Across the courtesy bay the white palaces of fashionable East Egg glittered along the water, and the history of the summer really begins on the evening I drove over there to have dinner with the Tom Buchanans. Daisy was my second cousin once removed, and I'd known Tom in college. And just after the war I spent two days with them in Chicago.
Her husband, among various physical accomplishments, had been one of the most powerful ends that ever played football at New Haven — a national figure in a way, one of those men who reach such an acute limited excellence at twenty-one that everything afterward savors of anti-climax. His family were enormously wealthy — even in college his freedom with money was a matter for reproach — but now he'd left Chicago and come East in a fashion that rather took your breath away: for instance, he'd brought down a string of polo ponies from Lake Forest. it was hard to realize that a man in my own generation was wealthy enough to do that.

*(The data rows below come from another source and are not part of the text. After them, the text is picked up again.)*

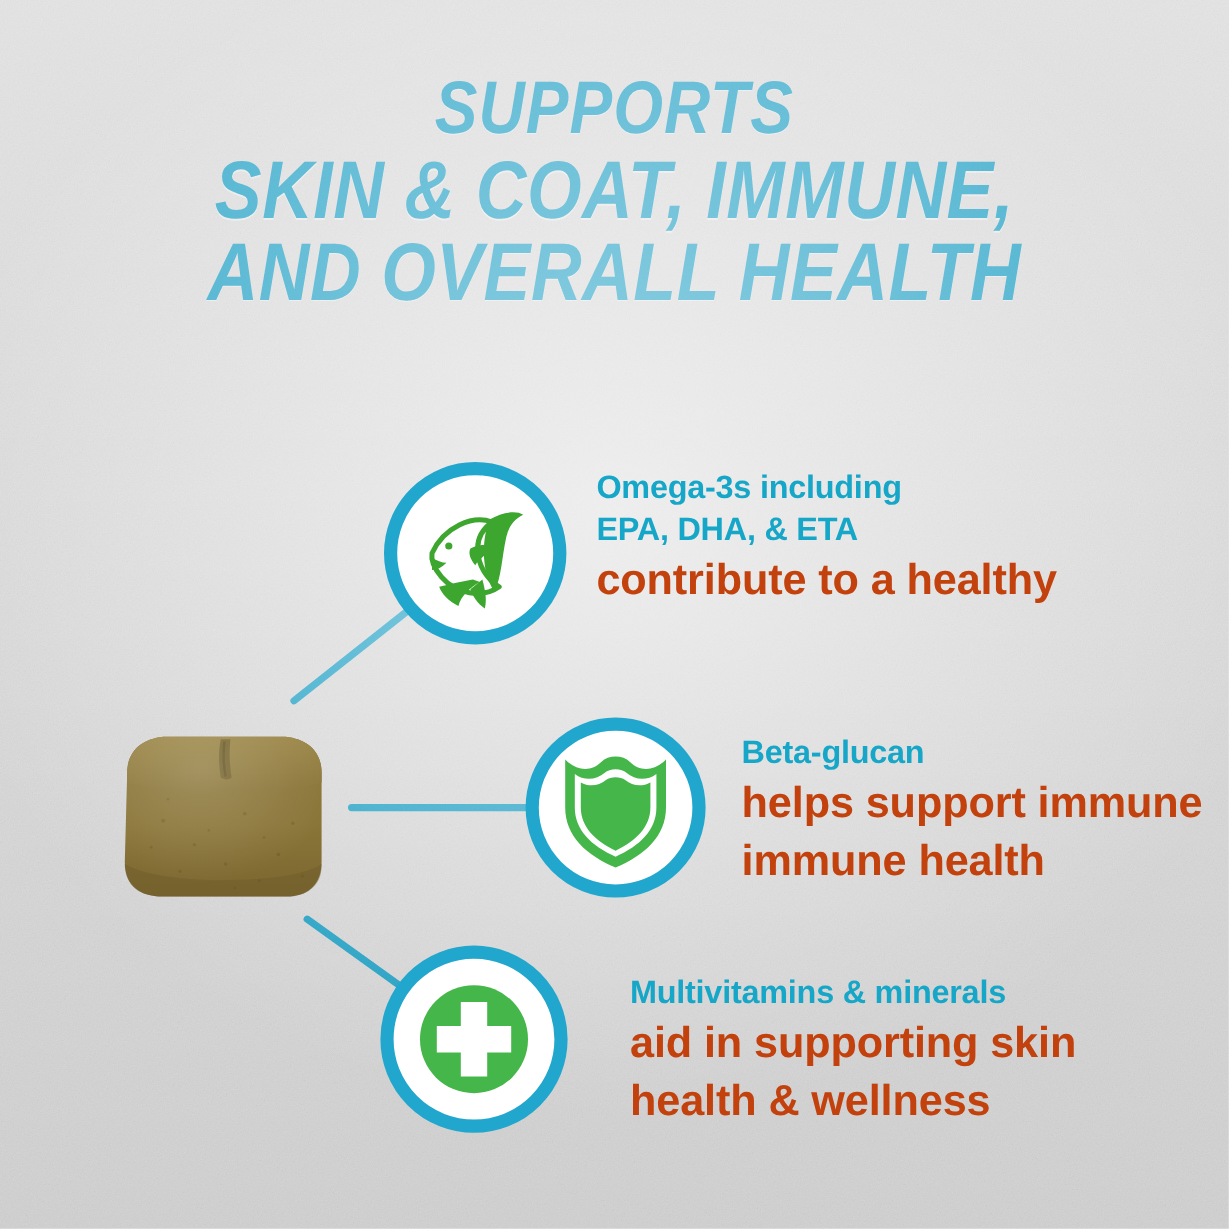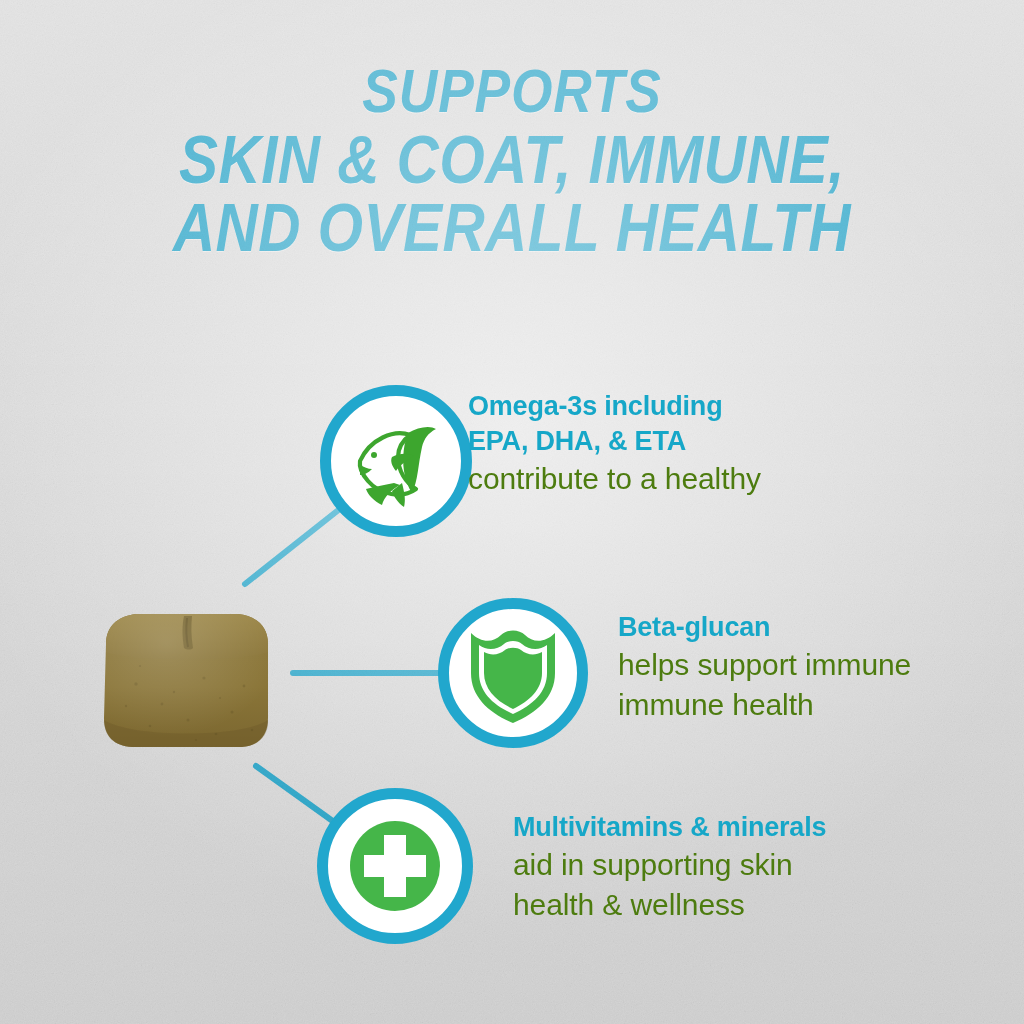--- a/index.html
+++ b/index.html
@@ -103,7 +103,7 @@
     line-height:1.32;
     letter-spacing:-.1px;
   }
-  #text-omega{left:468px;top:389px;width:470px;}
+  #text-omega{left:497px;top:389px;width:470px;}
   #text-beta{left:606px;top:610px;width:400px;margin-left:12px;}
   #text-multi{left:513px;top:810px;width:460px;}
 </style>

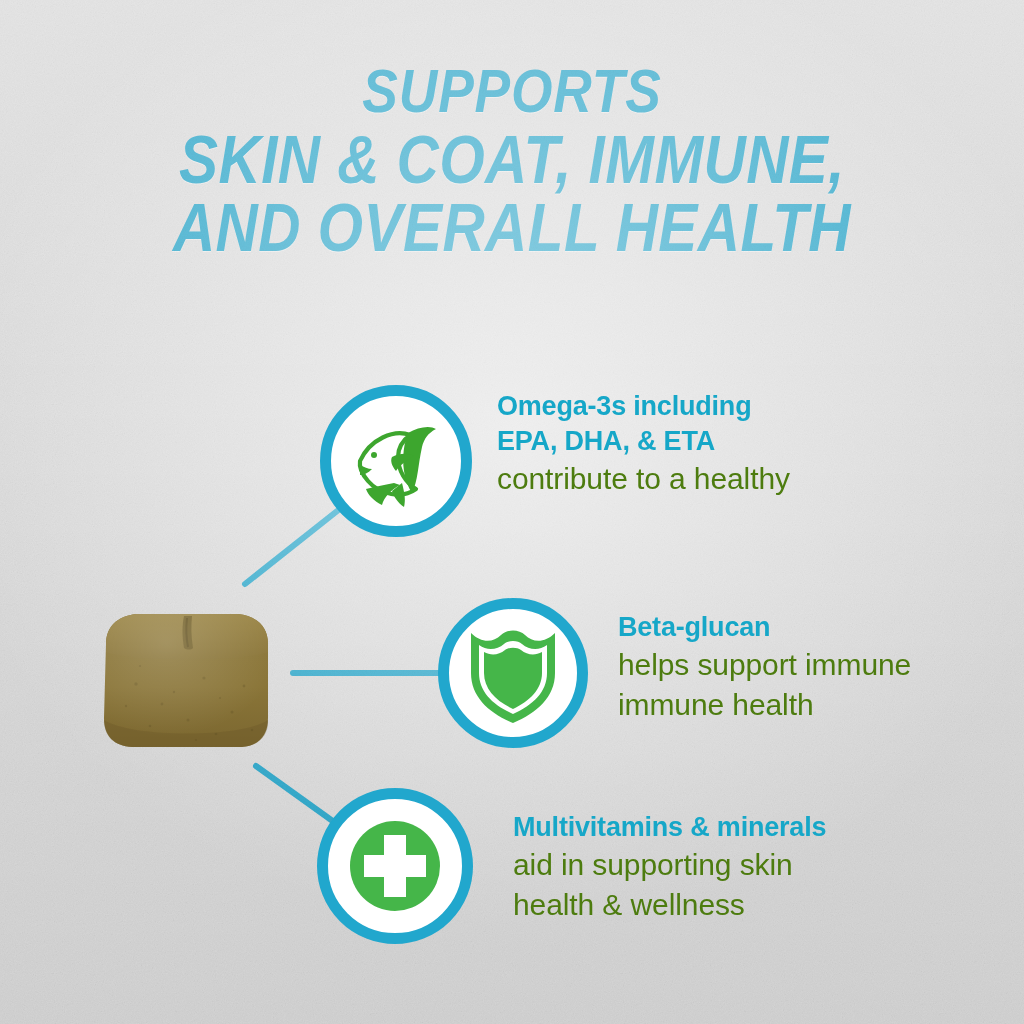--- a/index.html
+++ b/index.html
@@ -97,9 +97,9 @@
     letter-spacing:-.2px;
   }
   .b-body{
-    color:#4d7c0f;
-    font-weight:400;
-    font-size:30px;
+    color:#c2410c;
+    font-weight:700;
+    font-size:36px;
     line-height:1.32;
     letter-spacing:-.1px;
   }

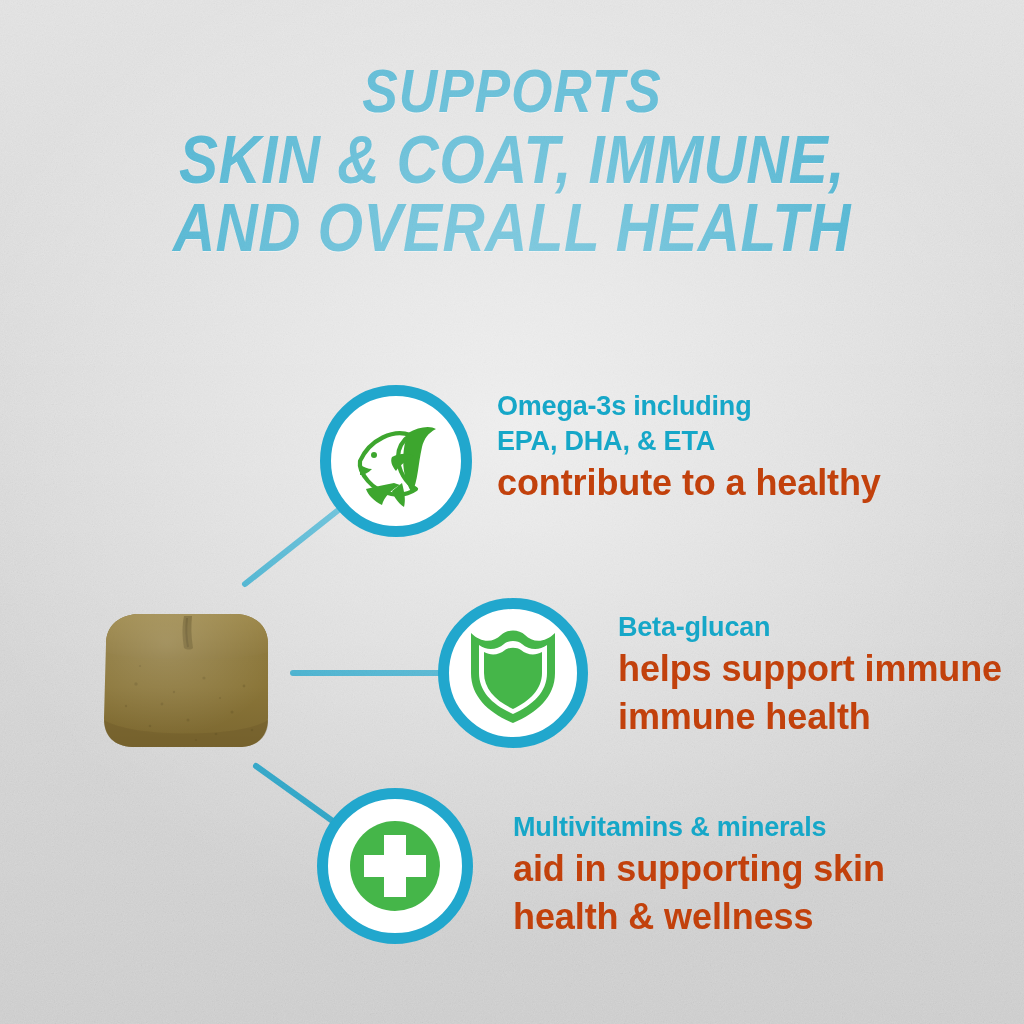--- a/index.html
+++ b/index.html
@@ -105,7 +105,7 @@
   }
   #text-omega{left:497px;top:389px;width:470px;}
   #text-beta{left:606px;top:610px;width:400px;margin-left:12px;}
-  #text-multi{left:513px;top:810px;width:460px;}
+  #text-multi{left:525px;top:810px;width:460px;}
 </style>
 </head>
 <body>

Why they came East I don't know. They had spent a year in France for no particular reason, and then drifted here and there unrestfully wherever people played polo and were rich together. This was a permanent move, said Daisy over the telephone, but I didn't believe it — I had no sight into Daisy's heart, but I felt that Tom would drift on forever seeking, a little wistfully, for the dramatic turbulence of some irrecoverable football game.
And so it happened that on a warm windy evening I drove over to East Egg to see two old friends whom I scarcely knew at all. Their house was even more elaborate than I expected, a cheerful red-and-white Georgian Colonial mansion, overlooking the bay. The lawn started at the beach and ran toward the front door for a quarter of a mile, jumping over sun-dials and brick walks and burning gardens — finally when it reached the house drifting up the side in bright vines as though from the momentum of its run. The front was broken by a line of French windows, glowing now with reflected gold and wide open to the warm windy afternoon, and Tom Buchanan in riding clothes was standing with his legs apart on the front porch.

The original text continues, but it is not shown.